Add support for LTX-Video model in ImageToVideo Pipeline #394

RUFFY-369 · 2025-01-08T11:25:59Z

What does this PR do?

This PR adds support for the LTX-Video model in the ImageToVideoPipeline. It introduces a mechanism to dynamically load either the LTXImageToVideoPipeline or StableVideoDiffusionPipeline, based on the provided modelID. This change enhances the flexibility of the ImageToVideoPipeline, allowing it to handle both LTX-Video and StableVideoDiffusion models and with addition of LTXImageToVideoPipeline, the video generation can now be prompt text guided.

After building the Docker image, the setup has been tested by running it locally on a Uvicorn server.

cc @rickstaa

ad-astra-video · 2025-01-10T05:49:19Z

runner/app/pipelines/image_to_video.py

+                self.ldm = StableVideoDiffusionPipeline.from_pretrained(model_id, **kwargs)
+        except Exception as loading_error:
+            logger.error("Failed to load %s : %s." %(self.pipeline_name,loading_error))
+            # Trying to load the LTXImageToVideoPipeline if the StableVideoDiffusionPipeline fails to load and there is a chance that model name doesn't match the if condition for LTX-Video


I think we should not be retrying the LTXImageToVideoPipeline load again here.
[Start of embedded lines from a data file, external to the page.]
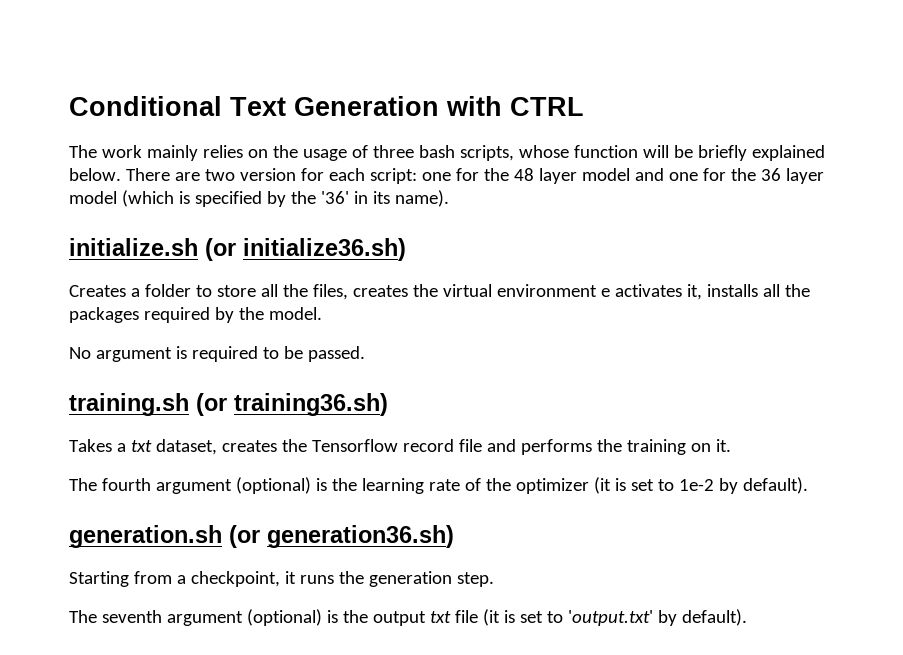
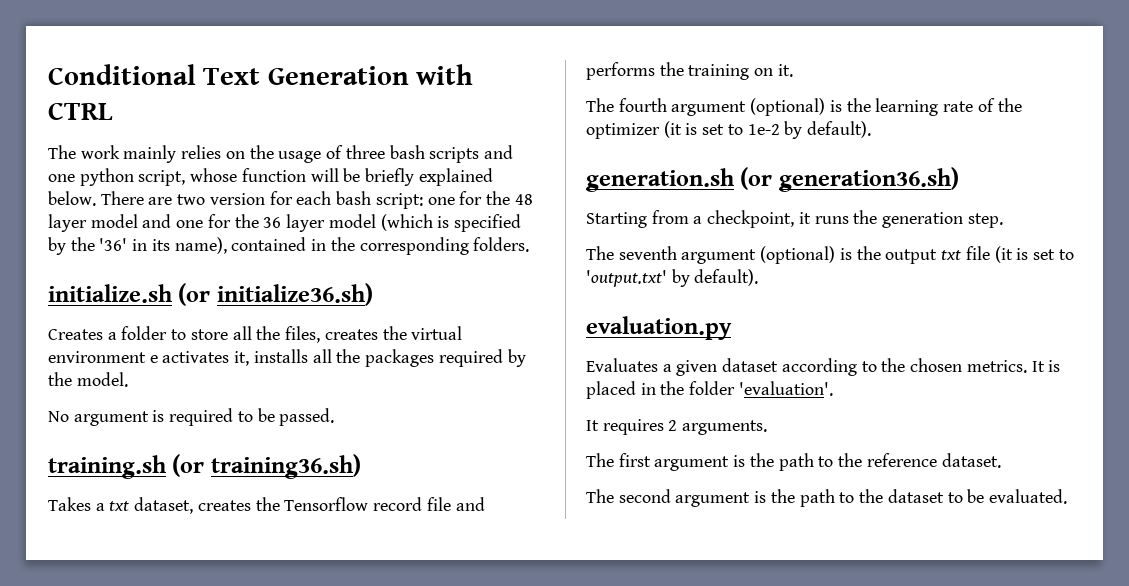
- The work mainly relies on the usage of three bash scripts, whose function will be briefly explained below.
+ The work mainly relies on the usage of three bash scripts and one python script, whose function will be briefly explained below.
- There are two version for each script: one for the 48 layer model and one for the 36 layer model (which is specified by the '36' in its name).
+ There are two version for each bash script: one for the 48 layer model and one for the 36 layer model (which is specified by the '36' in its name), contained in the corresponding folders.
+ evaluation.py
+ Evaluates a given dataset according to the chosen metrics. It is placed in the folder 'evaluation'.
+ It requires 2 arguments.
+ The first argument is the path to the reference dataset.
+ The second argument is the path to the dataset to be evaluated.

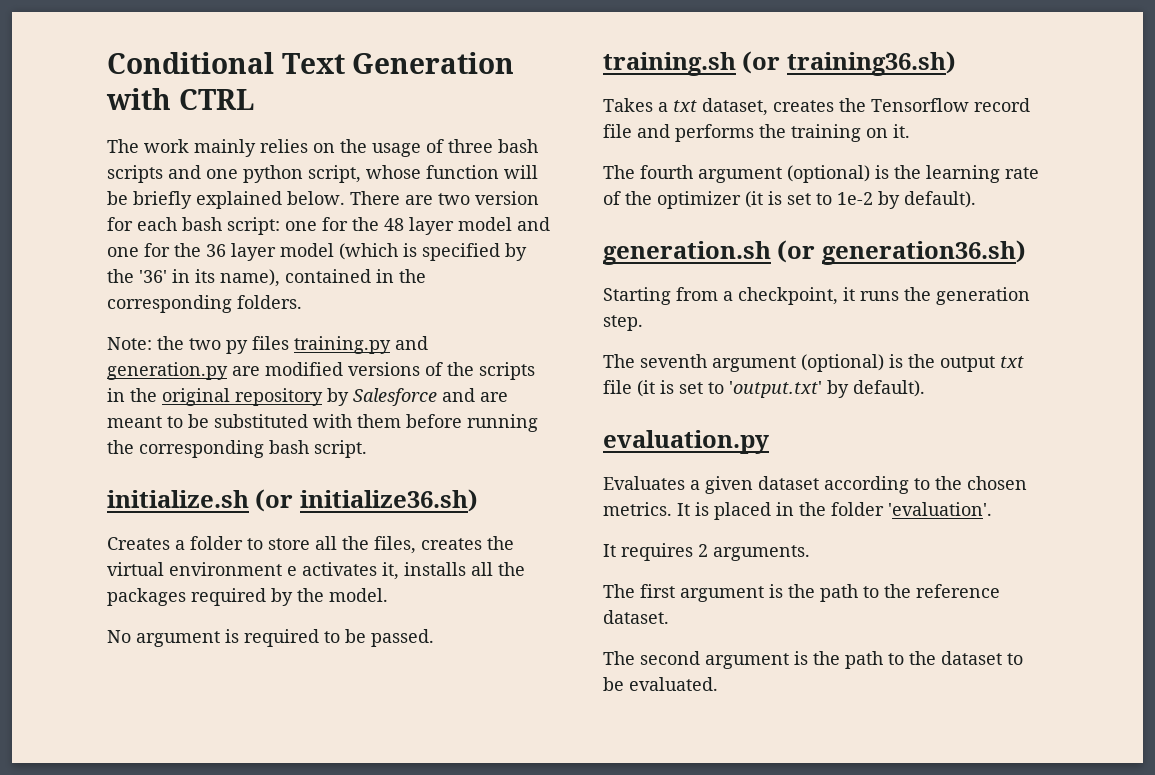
+ Note: the two py files training.py and generation.py are modified versions of the scripts in the original repository by Salesforce and are meant to be substituted with them before running the corresponding bash script.

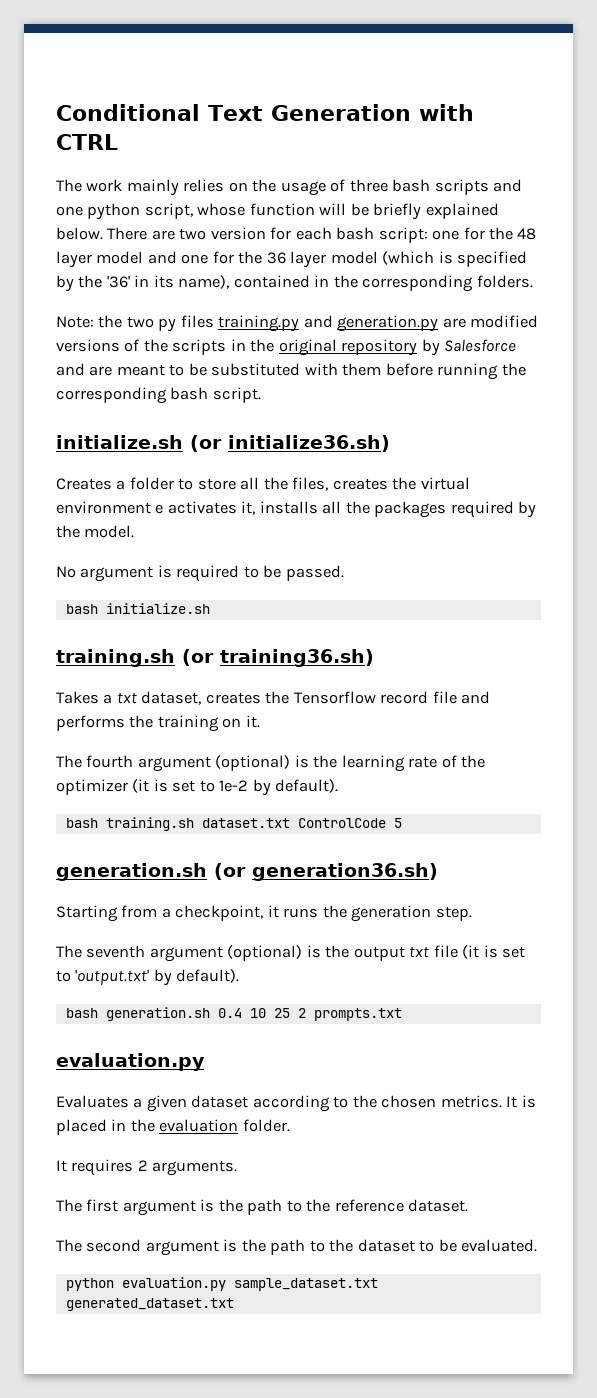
+ bash initialize.sh
+ bash training.sh dataset.txt ControlCode 5
+ bash generation.sh 0.4 10 25 2 prompts.txt
- It is placed in the folder 'evaluation'.
+ It is placed in the evaluation folder.
+ python evaluation.py sample_dataset.txt generated_dataset.txt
Would switching to use DiffusionPipeline make the loading generic? We are only passing model_id and kwargs so seems like most of it is setup to use generic loading if its possible

@ad-astra-video I added the extra try except codeblock inside the primary except block for the case when user tries to load a ltx-video model from model hub which they have created new in their own HF repo but the naming standards aren't matched. All the models for LTX-Video on the model hub passes the condition for LTXImageToVideoPipeline and it is a good practice to name models based on their name so our code's if condition should be sufficient enough to deal with LTX-video model loading.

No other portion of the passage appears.